Digital Currency Group didn’t hesitate to respond, and came out swinging. Responding in the comments section of the original tweet, DCG described the Gemini co-founder’s letter as: “another desperate and unconstructive publicity stunt from Cameron Winklevoss to deflect blame from himself and Gemini, who are solely responsible for operating Gemini Earn and marketing the program to its customers.”

Crypto.com delists Tether in Canada

Singapore-based crypto exchange Crypto.com will delist Tether’s US dollar-pegged stablecoin, USDT, from its trading platform for users in Canada, citing regulatory measures that had been imposed on it by authorities from Ontario.

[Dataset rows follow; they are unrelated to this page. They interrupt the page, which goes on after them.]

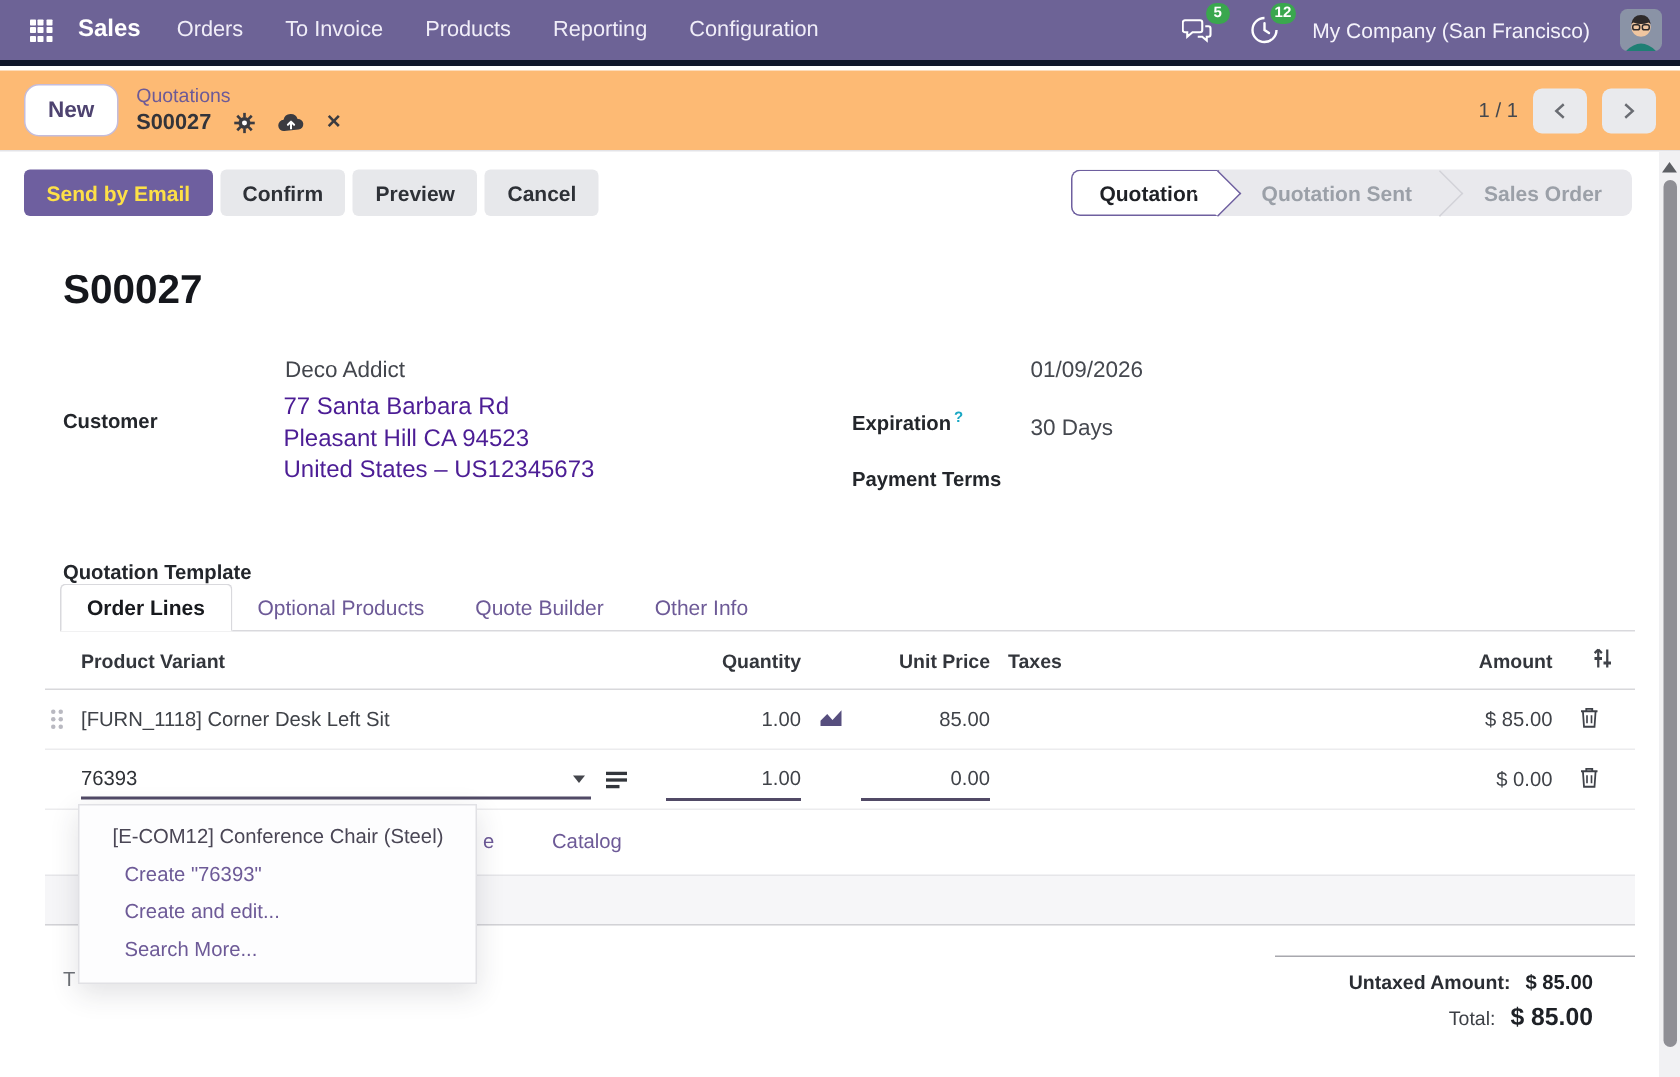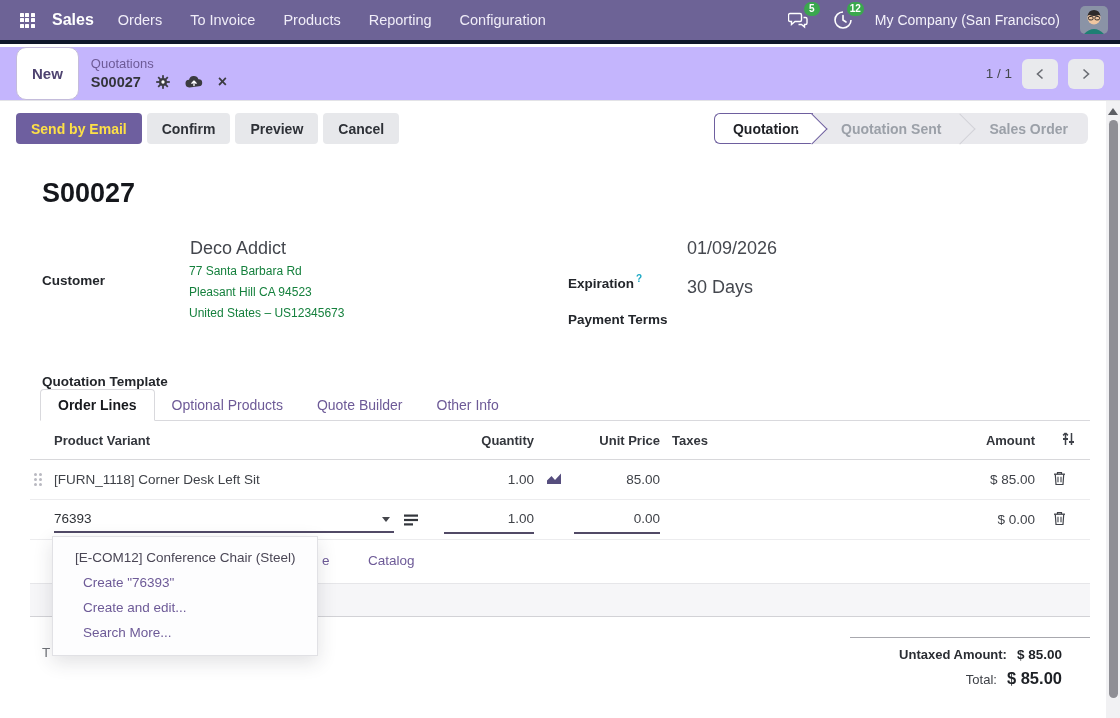"New" .cpanel { align-items: none -> center; background: #c4b5fd -> #fdba74 }
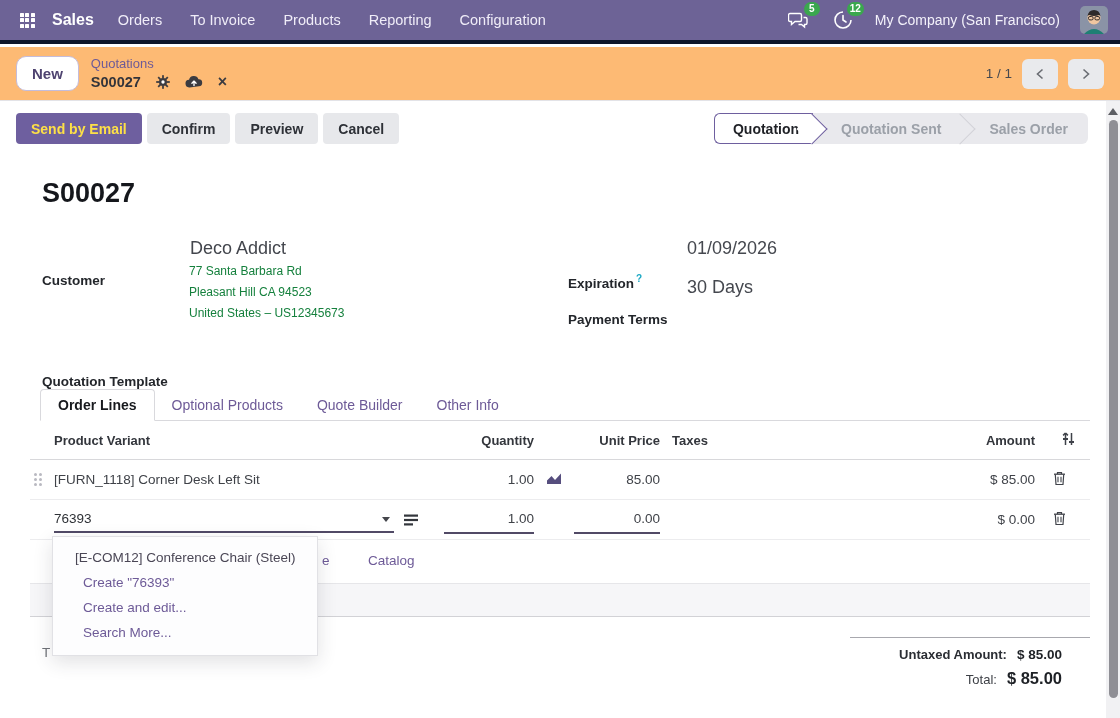"Deco Addict" .fvalue { font-size: 18px -> 15px }
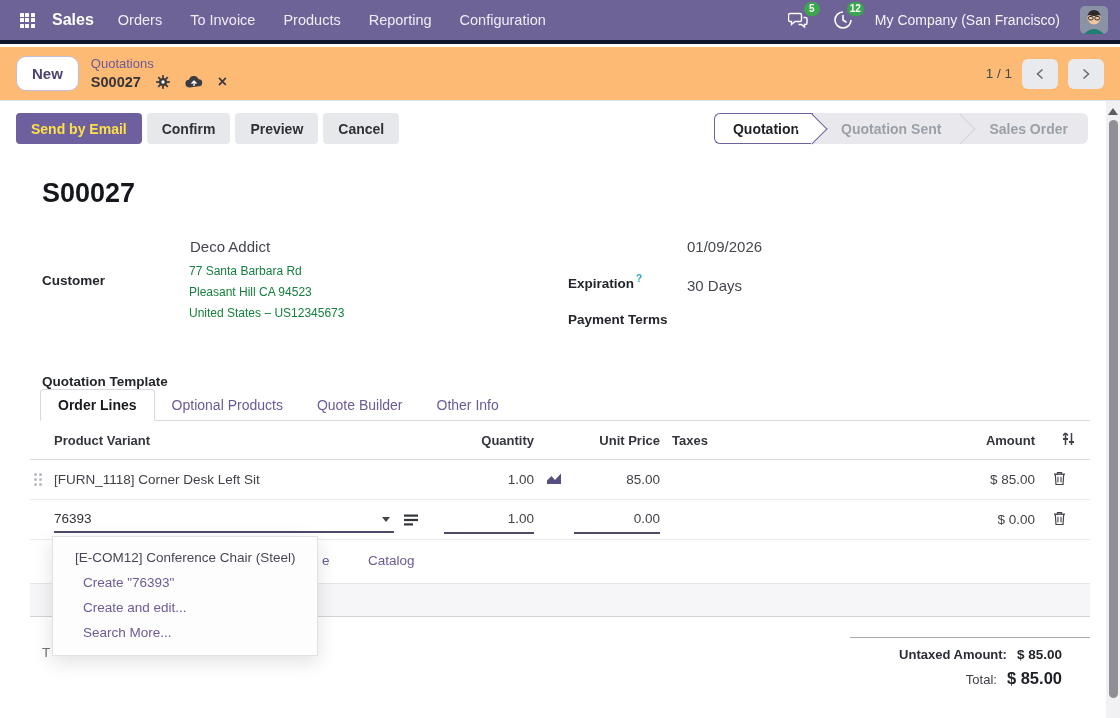"77 Santa Barbara Rd" .addr { color: #15803d -> #4c1d95; font-size: 12px -> 16px }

In an email sent out to Canadian users, Crypto.com sad that the decision to remove Tether from its platform in Canada was made “in accordance with instructions from the Ontario Securities Commission (OSC) as part of our pre-registration undertaking for a restricted dealer license.”

The email states that all USDT-denominated trading pairs, deposits and transactions will be removed from the exchange by January 31. Any remaining user deposits still sitting in USDT at the time of delisting will be converted into the competitor stablecoin USDC, whose parent company Circle is widely recognised as more ‘regulation-friendly’ than Tether.

And that’s all the crypto news you need to know before you start your day.